Task requirements:
Beneath this line is the data. Output exactly the lines from the line with "width: 96px ->" to the line with "left: 155px ->", both ends included, and nothing more.
[Supplied entries — start]
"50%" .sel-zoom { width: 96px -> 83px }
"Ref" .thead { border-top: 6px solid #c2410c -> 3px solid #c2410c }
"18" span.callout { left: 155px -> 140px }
[Supplied entries — finish]
[Supplied entries — start]
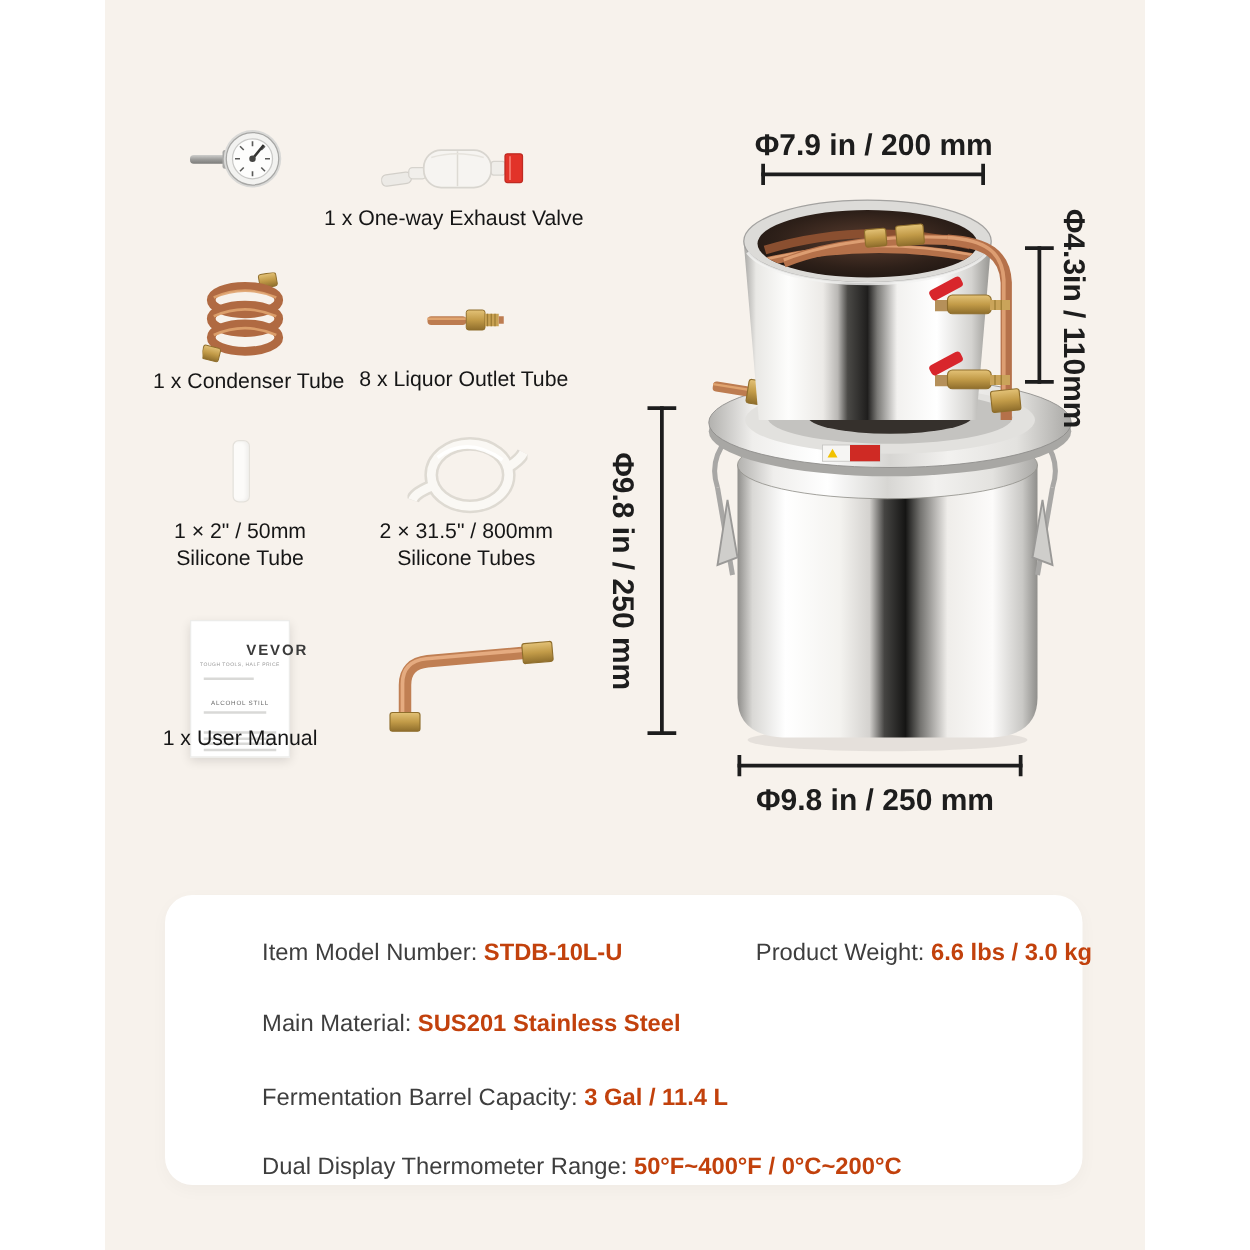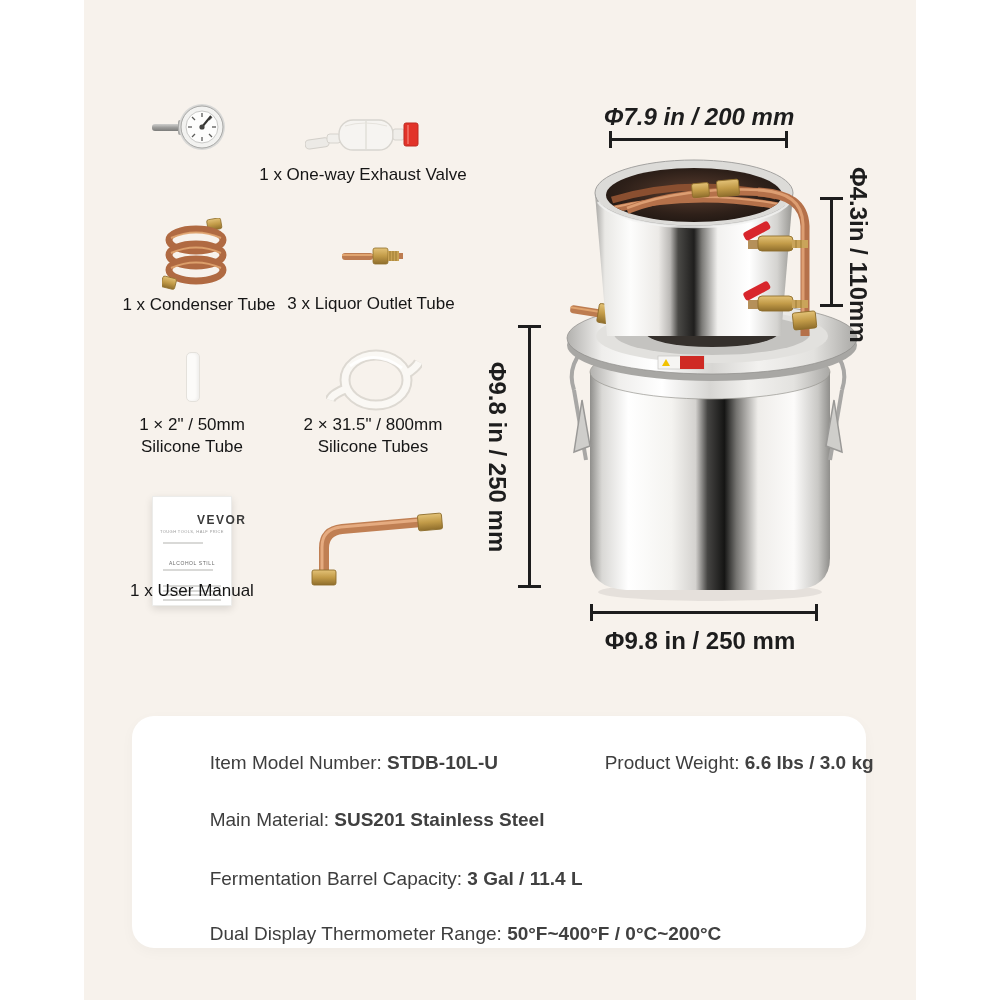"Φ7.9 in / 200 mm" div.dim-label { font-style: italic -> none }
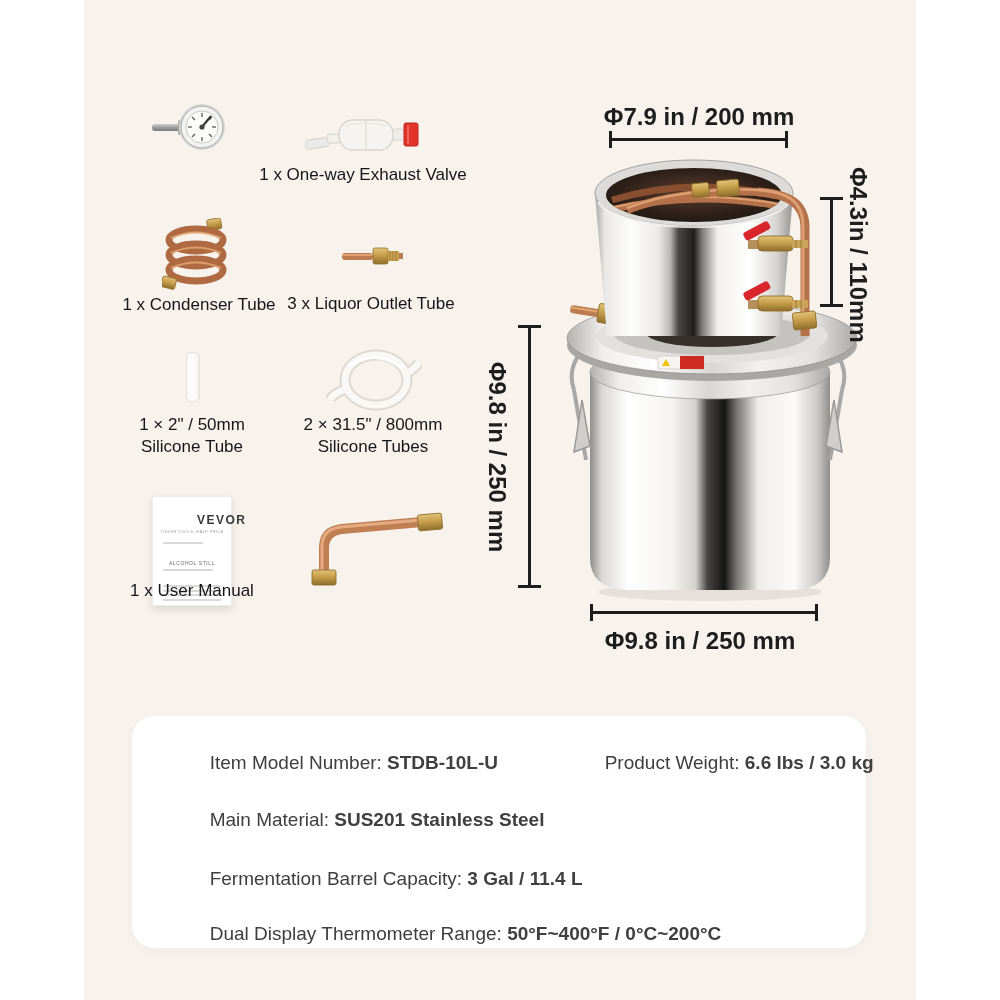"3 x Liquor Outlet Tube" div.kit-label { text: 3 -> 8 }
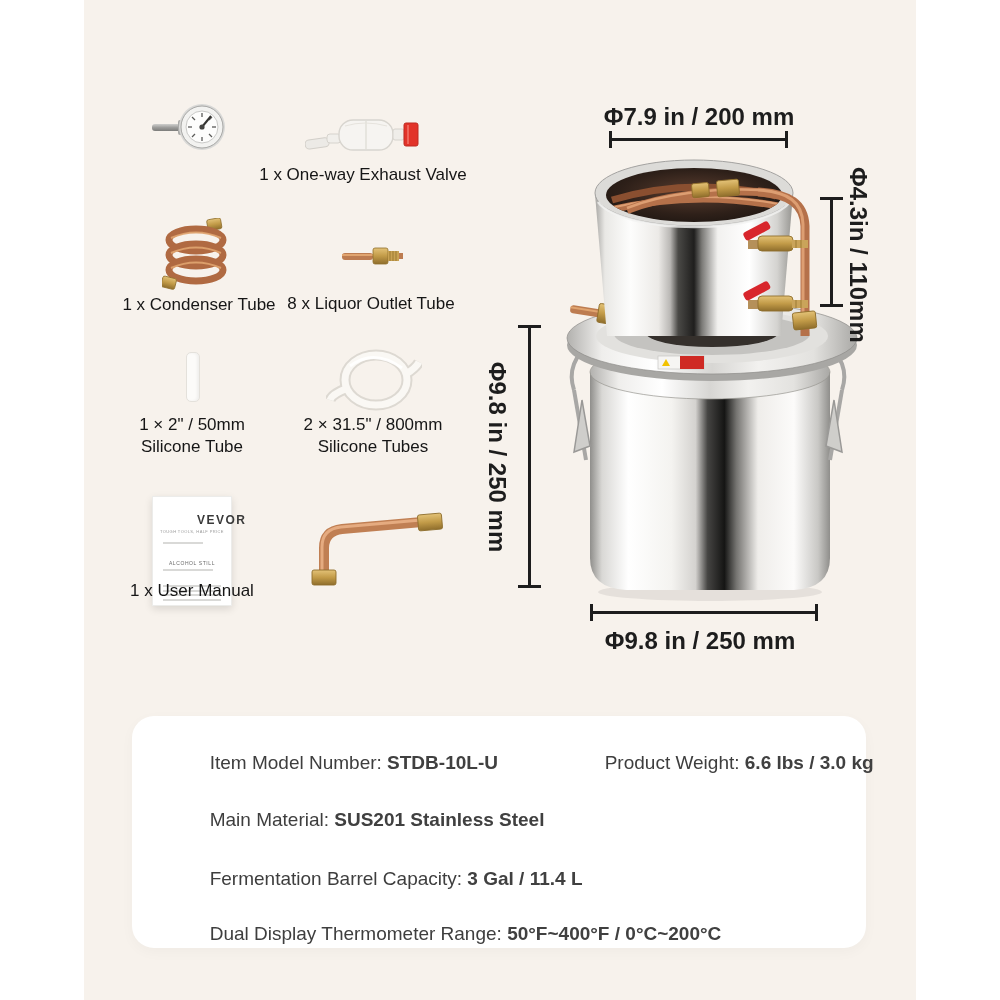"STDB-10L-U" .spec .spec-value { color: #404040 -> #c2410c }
[Supplied entries — finish]
[Supplied entries — start]
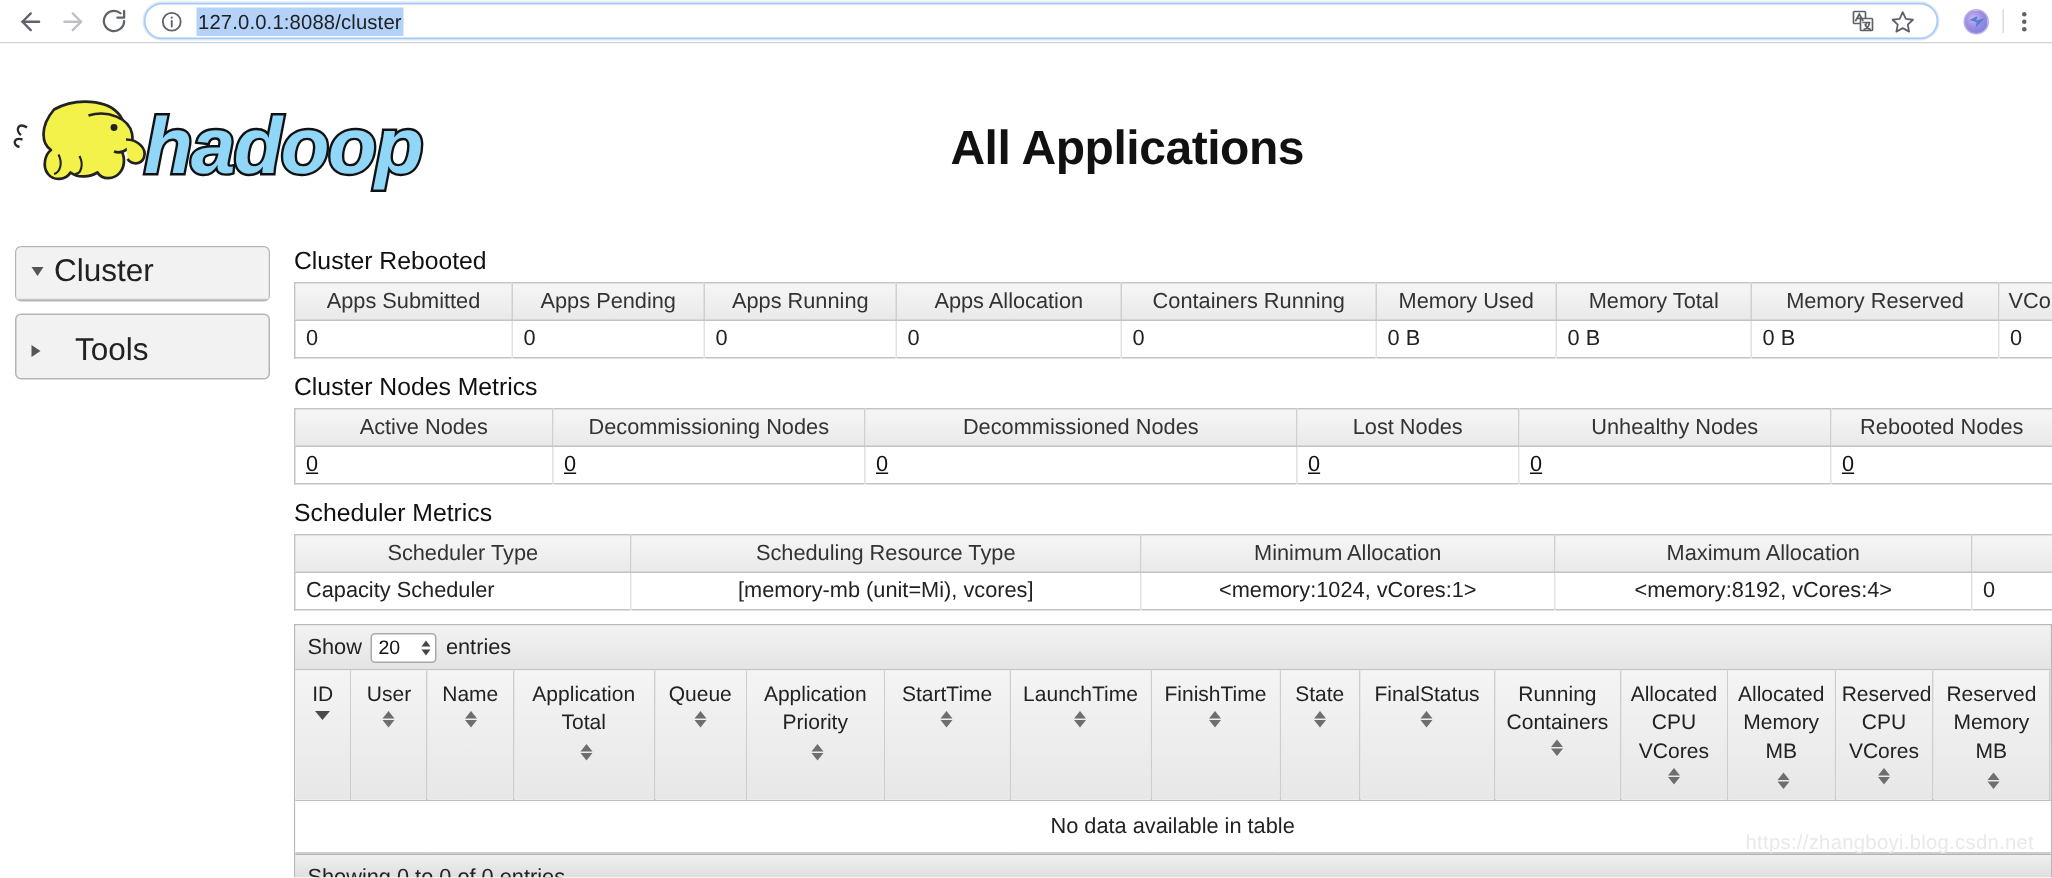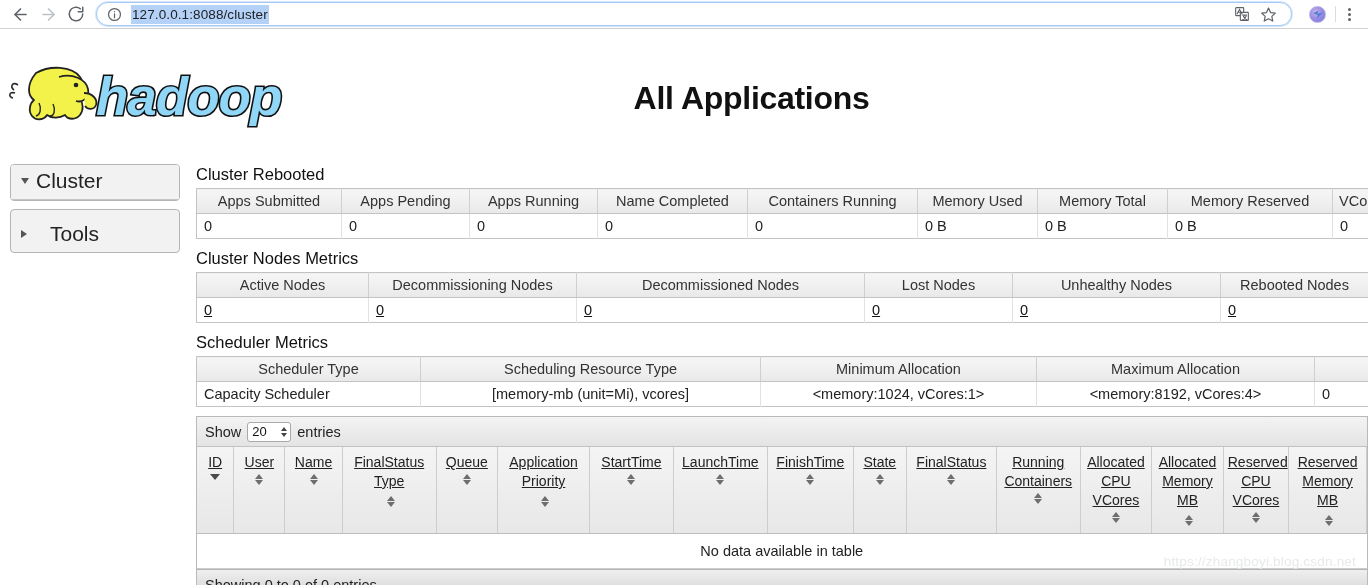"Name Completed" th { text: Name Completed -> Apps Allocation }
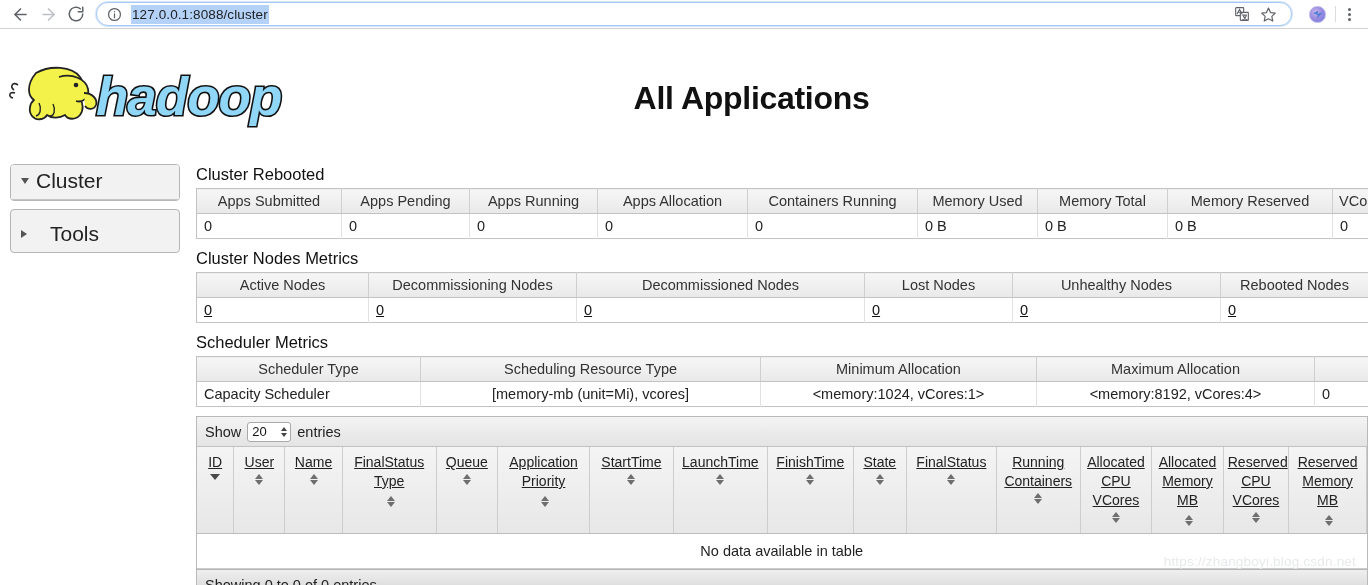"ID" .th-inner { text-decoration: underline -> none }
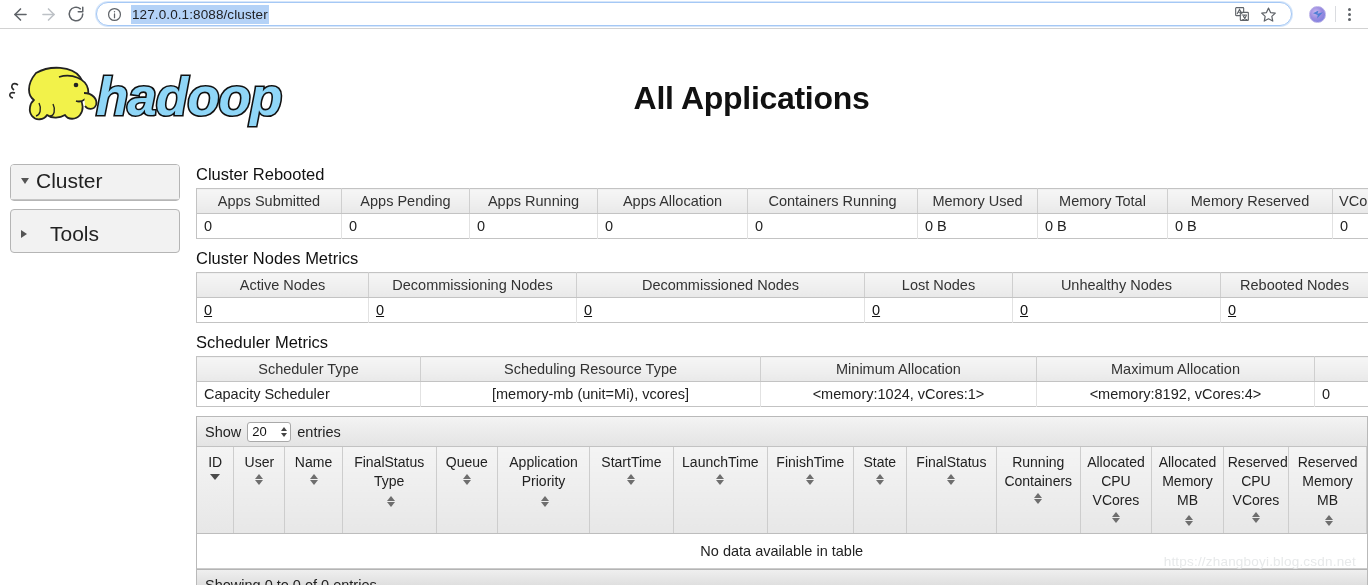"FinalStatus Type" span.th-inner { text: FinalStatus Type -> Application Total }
[Supplied entries — finish]
Finished exercise:
"50%" .sel-zoom { width: 96px -> 83px }
"Ref" .thead { border-top: 6px solid #c2410c -> 3px solid #c2410c }
"18" span.callout { left: 155px -> 140px }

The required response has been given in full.